He was the most beguiling oracle ever to grace our land: a short, plump, bald [African American] who always smiled and spouted a gospel so incomprehensible that it attracted a vast and enthusiastic clientele, black and white and lustrous hues in between. His adoring fold called him Father Divine. It is the essence of his genius that he refused to recognize, much less discuss, questions about his divinity. “I don’t have to say I’m God,” he once declared, “and I don’t have to say I’m not God. I have said there are millions of people who call me God…I produce and shake the earth.” – Leo Rosten
The truth is, in his Depression-era heydey, Father Divine actually was called “God” by millions (yes, millions) of people, and he had various “Heavens” in American cities where people of all races lived together in harmony, (segregated by sex but not by color) enjoyed festive meals and happily declared a message of peace, social justice and joy to anyone who would listen.

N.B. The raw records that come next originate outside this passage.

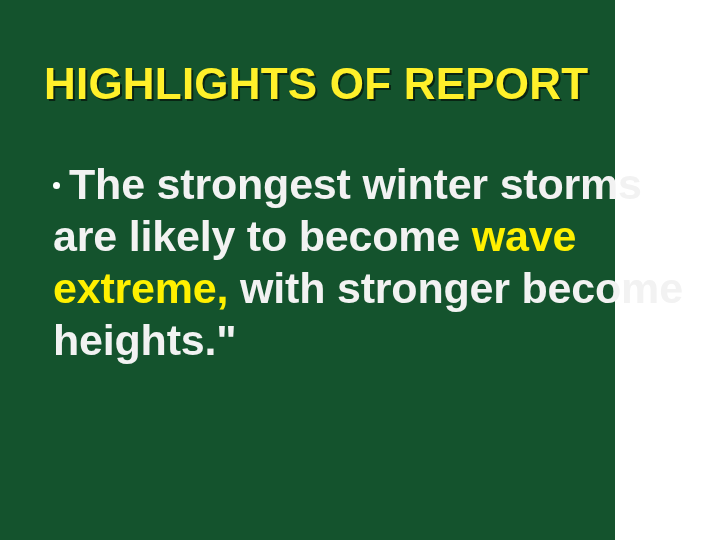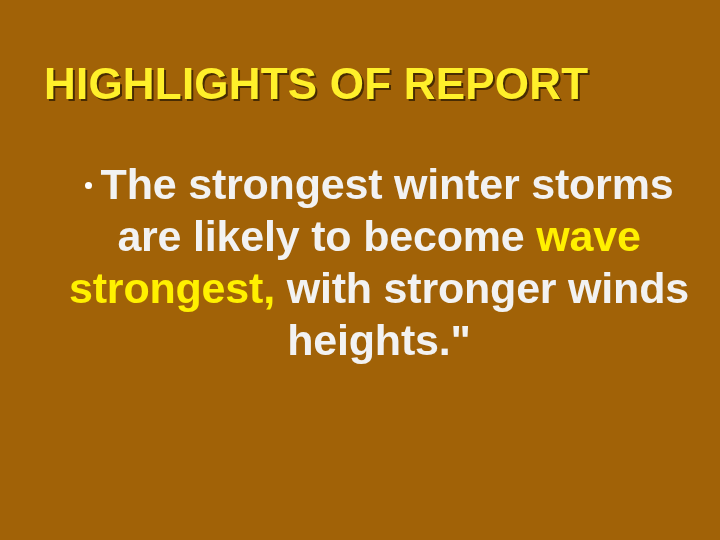"HIGHLIGHTS OF REPORT" .slide { background: #a16207 -> #14532d; width: 720px -> 615px }
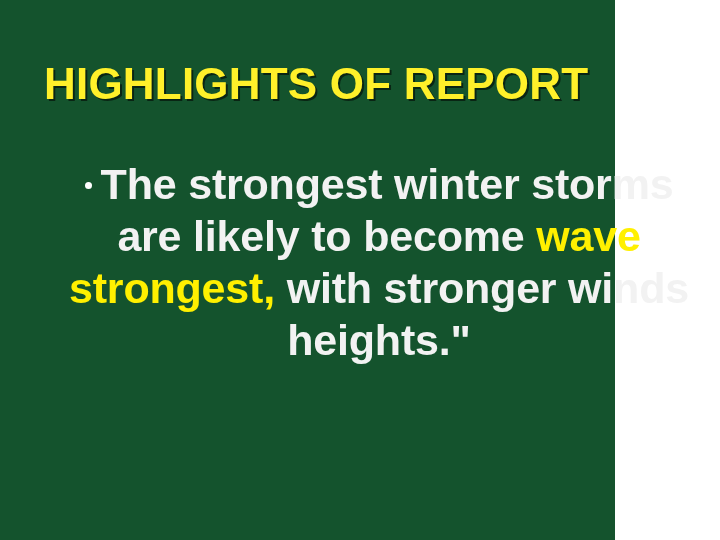"The strongest winter storms" .body-block { left: 59px -> 53px; text-align: center -> none }
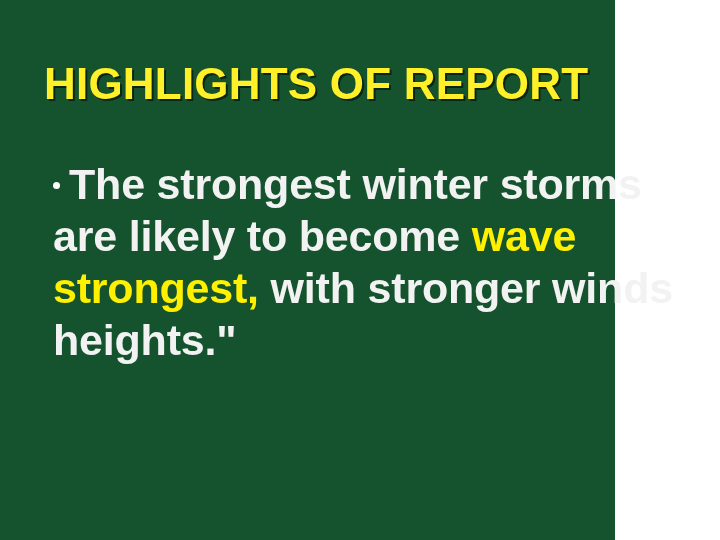"strongest," span.hl { text: strongest -> extreme }
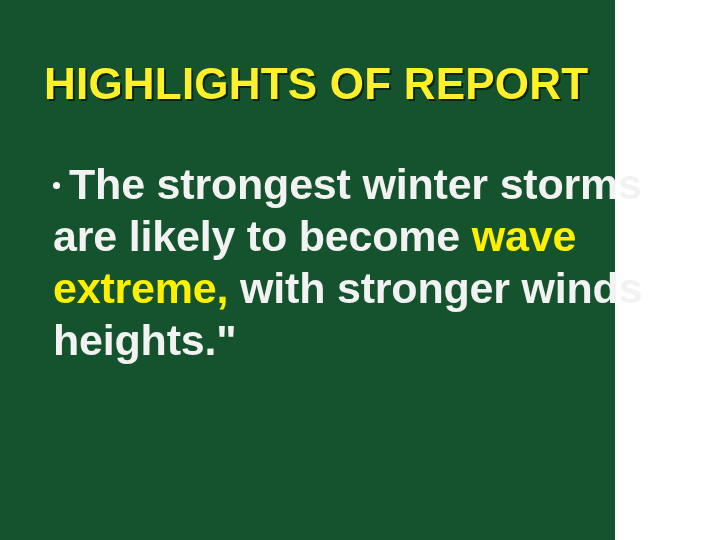"with stronger winds" span { text: winds -> become }
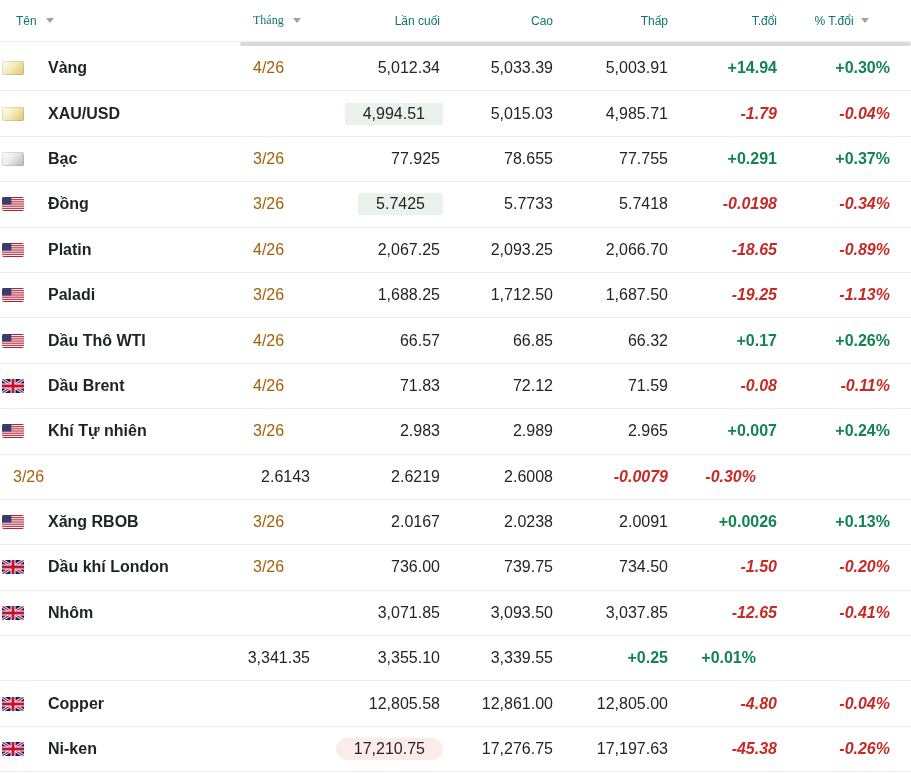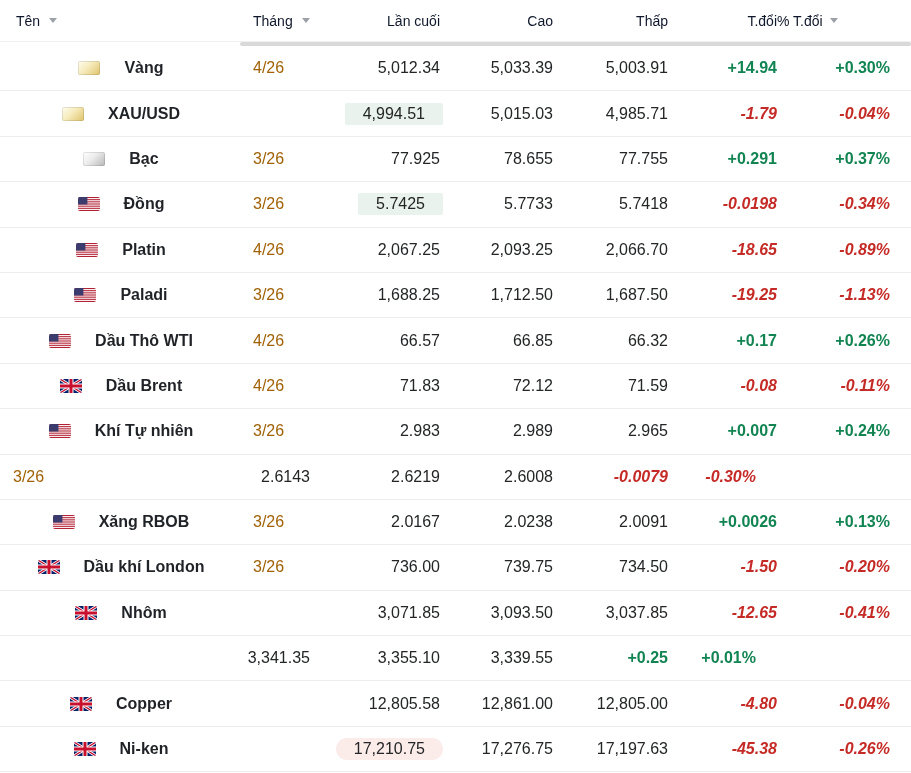"Tên" .hcell { color: #0f172a -> #0f766e; font-size: 14px -> 12px }
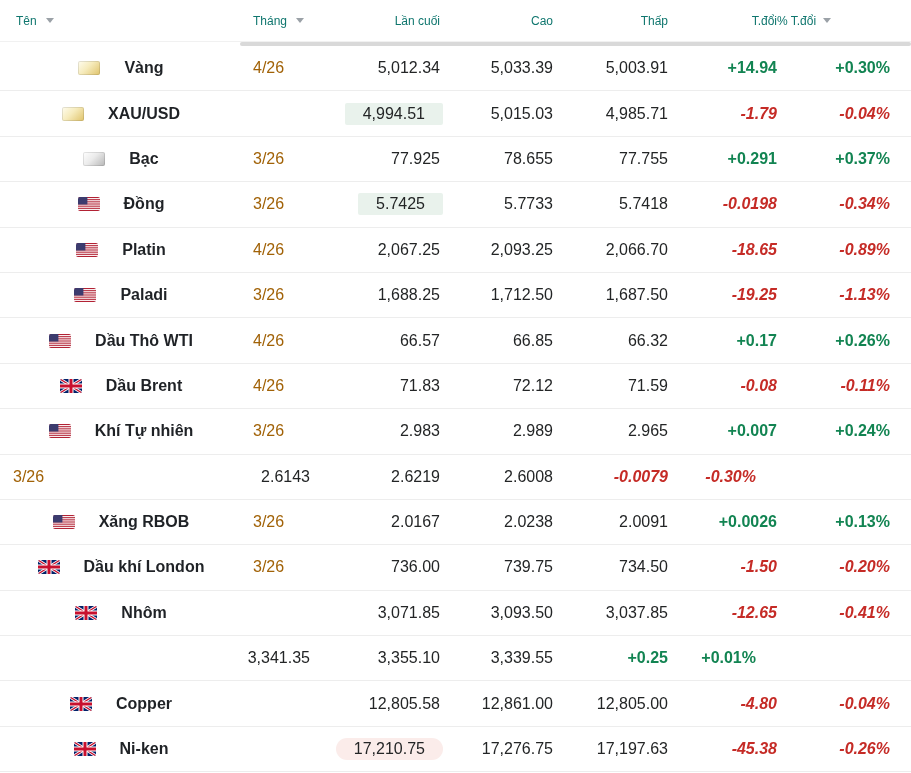"Tháng" .hcell.h-month { font-family: none -> Liberation Serif, serif }
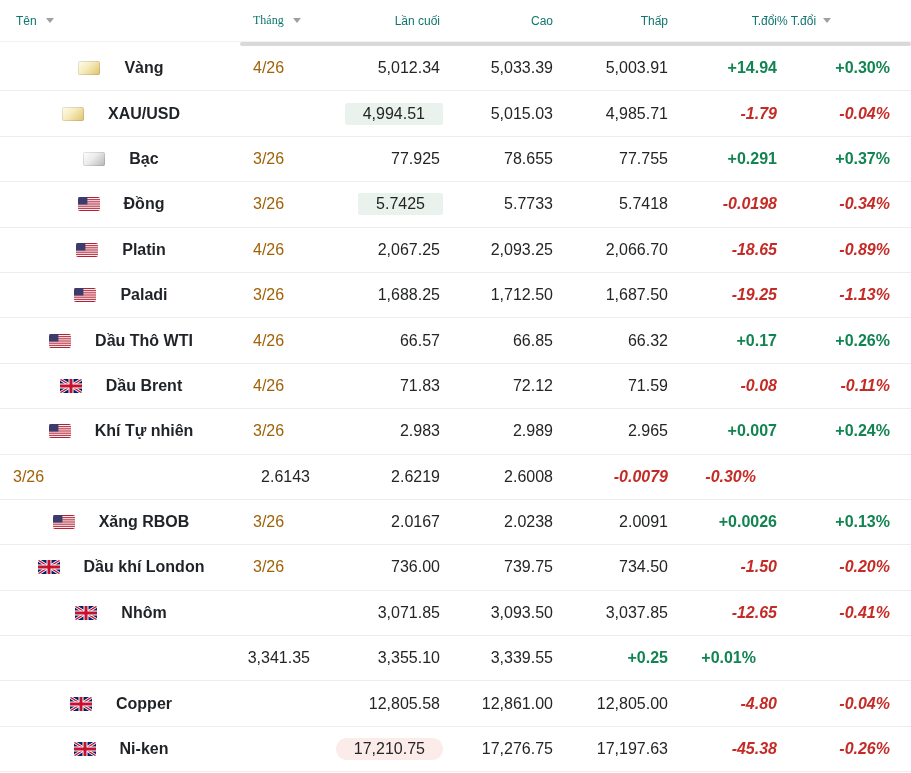"% T.đổi" .hcell.h-pct { justify-content: flex-start -> center }
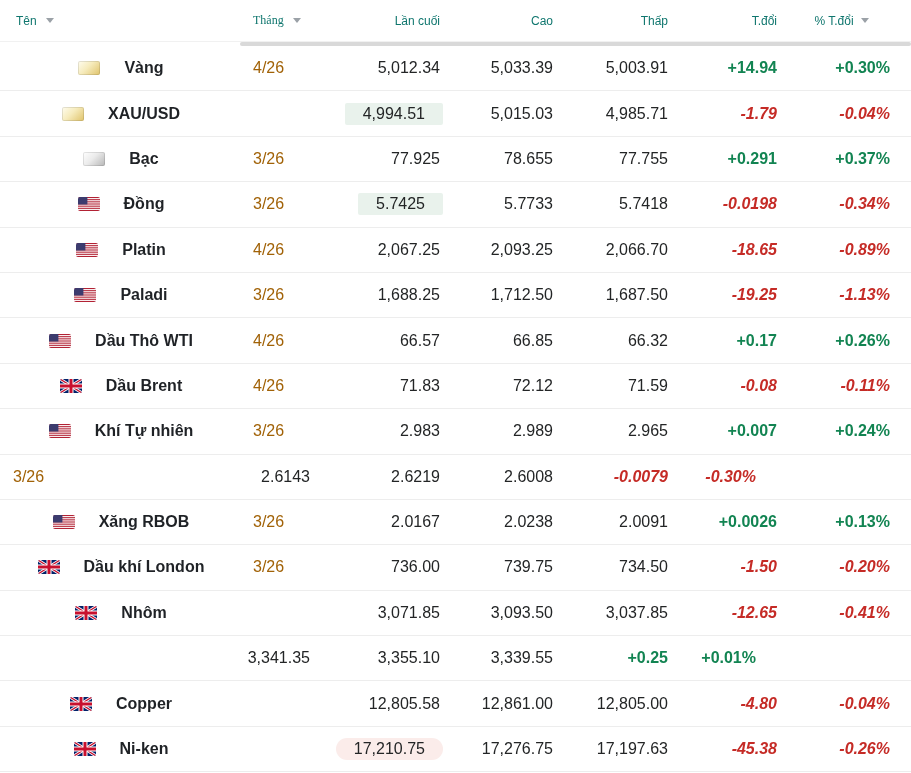"Vàng" .name-cell { justify-content: center -> none }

Rosten’s essay is a very enjoyable read, and mostly accurate, but he leans so heavily toward his own amusement that he misses some important truths about this enormously fascinating character. Born (it is believed) George Baker, the son of emancipated slaves, this former gardener eventually started preaching, first in a Baptist church and then on his own, establishing a multi-racial following and the International Peace Movement. His message, often repetitious, was relentlessly positive in tone (songwriter Johnny Mercy said his hit “Accent-uate the Positive” was inspired by Father Divine’s public remarks).